R-CALF on Jan. 10 filed a federal lawsuit to stop USDA from lifting its ban on Canadian cattle. But R-CALF spokeswoman Shae Dodson told Dow Jones Newswires late Wednesday that the group is uncertain whether it will file for a preliminary injunction.

Yet USDA Secretary Mike Johanns told reporters this week: "Our lawyers are working with their lawyers on a joint scheduling order for this motion. Our objective is to get the motion briefed and argued on a mutually acceptable timetable so the judge will have the benefit of hearing everyone's point of view before reaching his decision."

But American Meat Institute Foundation President James Hodges said Wednesday that with the possibility of R-CALF stopping USDA, "we are faced with the untenable situation where one individual judge will have precipitated a permanent restructuring of the North American beef industry."

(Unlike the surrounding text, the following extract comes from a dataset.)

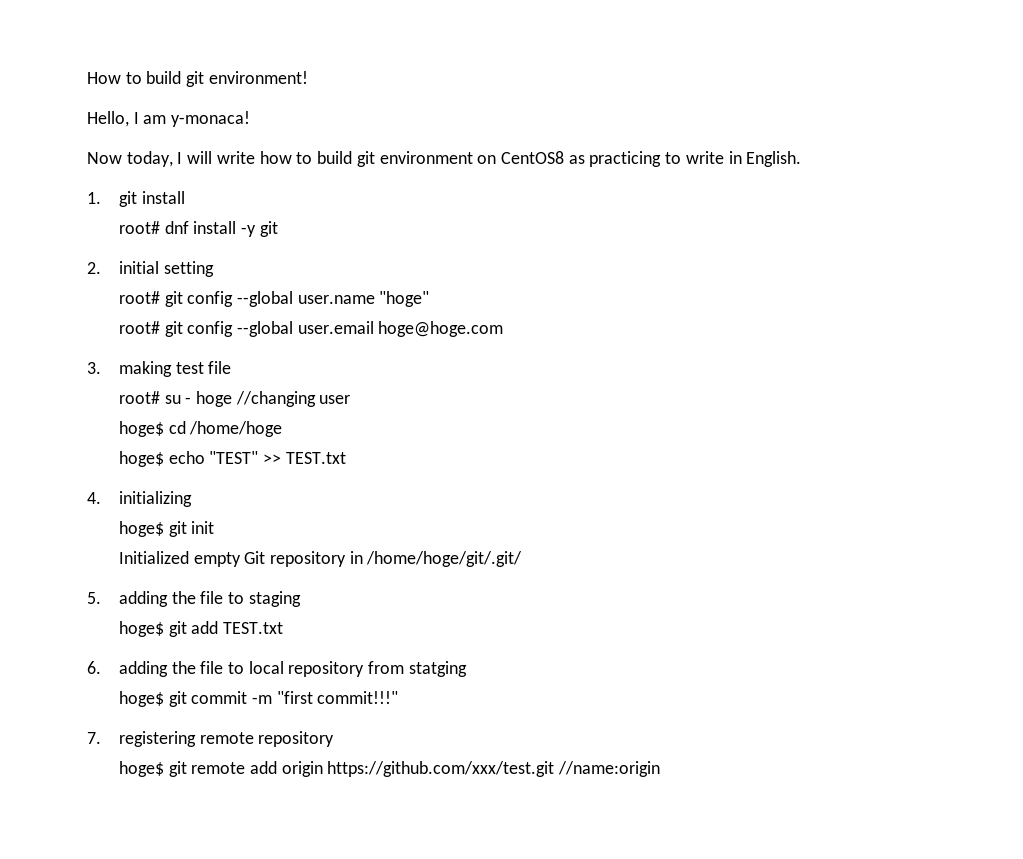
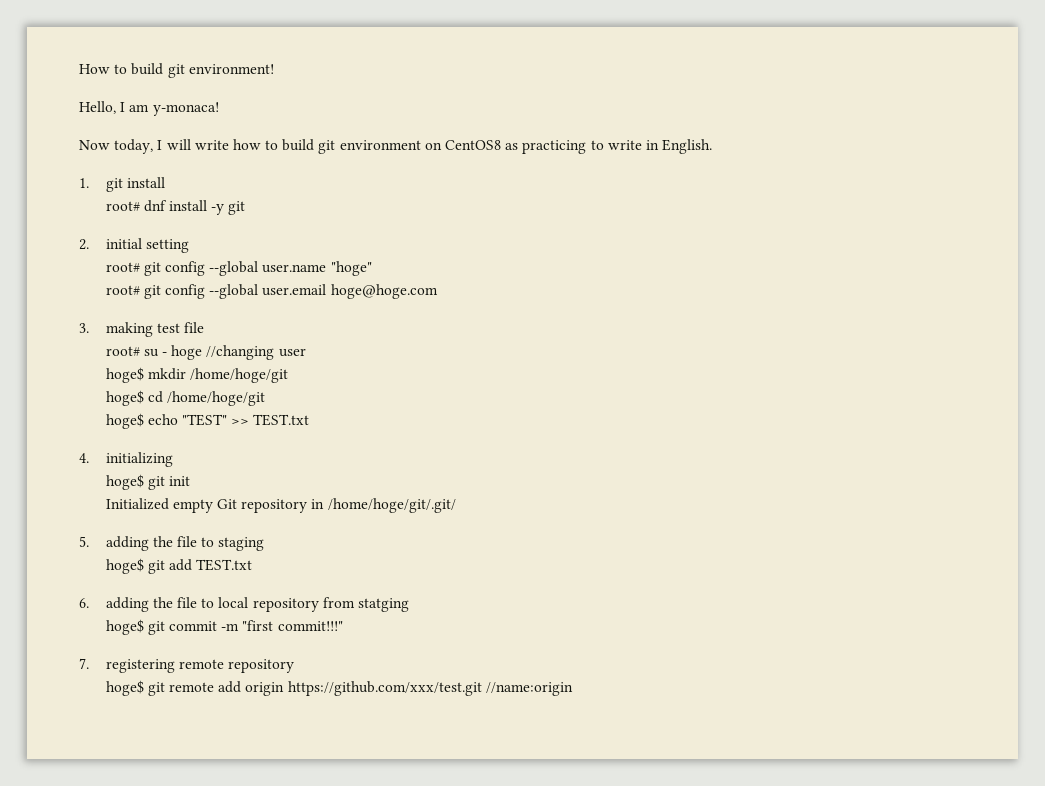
+ hoge$ mkdir /home/hoge/git
- hoge$ cd /home/hoge
+ hoge$ cd /home/hoge/git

Hodges said that unless the U.S. eventually lifts its ban on Canadian cattle, U.S. processing plants would have to move north of the border or shut down.

House Agriculture Committee Chairman Bob Goodlatte, R-Va., told reporters Wednesday he thinks it is "in the best interest of American agriculture, American consumers and most especially our beef industry to have open borders," but also stressed that the USDA is right to be concerned about the two latest BSE discoveries in Canada.

USDA sent a group officials to Canada earlier this week to investigate the circumstances surrounding the two new BSE cases there. If USDA "finds something out of the ordinary in Canada" during its investigation, then USDA may be forced to make some "adjustments" to its plan to lift the ban, Goodlatte said. But he also noted that many of the U.S. lawmakers opposed to allowing in Canadian cattle are mainly concerned about the financial effect it will have on ranchers in their states.